Southern Europe's e-commerce shift 'not permanent'

While Covid-19 has forced consumers in southern Europe to shop online, new research from Capital Economics suggests that e-commerce penetration will remain lower in Italy and Spain for structural reasons, keeping prime retail rents in these markets at resilient levels long-term.

Lockdown measures have forced rapid consumer shifts in southern Europe, where online shopping has to date lagged behind the rest of the continent. According to Nielsen data, online shopping turnover grew by a sizeable 142% year-on-year in the week beginning 16 March in Italy, while turnover has increased by around 50% year-on-year in Spain.

However, Capital Economics suggests that this may not be a 'permanent shift'. The reasons for this include current shopping patterns reflecting 'necessity rather than choice', in the wake of non-essential stores closing everywhere. Vulnerable members of society have been instructed to remain indoors, while media images of empty shelves have triggered the stockpiling of supermarket goods.

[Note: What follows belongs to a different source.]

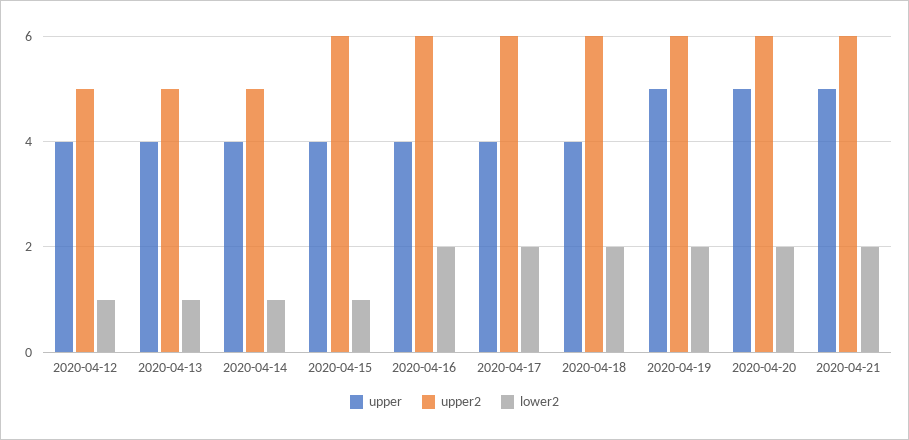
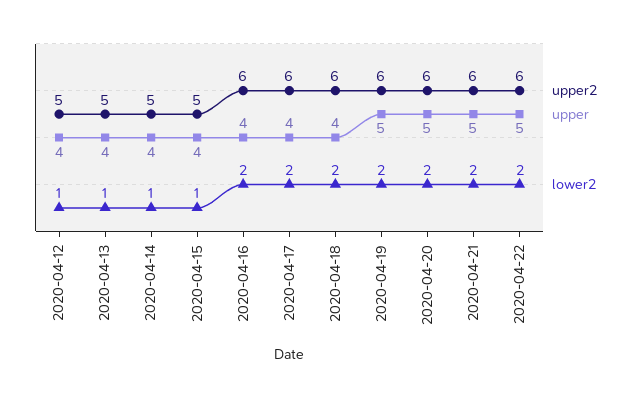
upper2, 2020-04-15: 6 -> 5
upper2, 2020-04-22: none -> 6
upper, 2020-04-22: none -> 5
lower2, 2020-04-22: none -> 2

Second, structural reasons that have held back southern Europe are unlikely to change in the short-term, the report says. Indeed, on the UNCATD’s B2C e-commerce index, which tracks bank account ownership, internet usage, postal reliability and security of internet servers, the four southern European countries rank the lowest in the euro-zone.

What’s more, according to the OECD, there is a low share of firm participation in e-commerce in southern Europe. Finally, consumers in southern Europe strongly prefer to shop in person and this preference is unlikely to change overnight.

While the retail sector in southern European markets is set to face the same short-term headwinds as the rest of Europe, Capital Economics is cautiously optimistic about the territories' long-term prospects. The immediate effects are negative, with some of the continent's strictest lockdown measures and typical economic dependence on tourism making for a bumpy ride this year.

But further out, beyond the recovery in 2021, Capital Economics suggests that the reluctant adoption of e-commerce will be one of the factors supporting prime retail in southern Europe for the longer haul.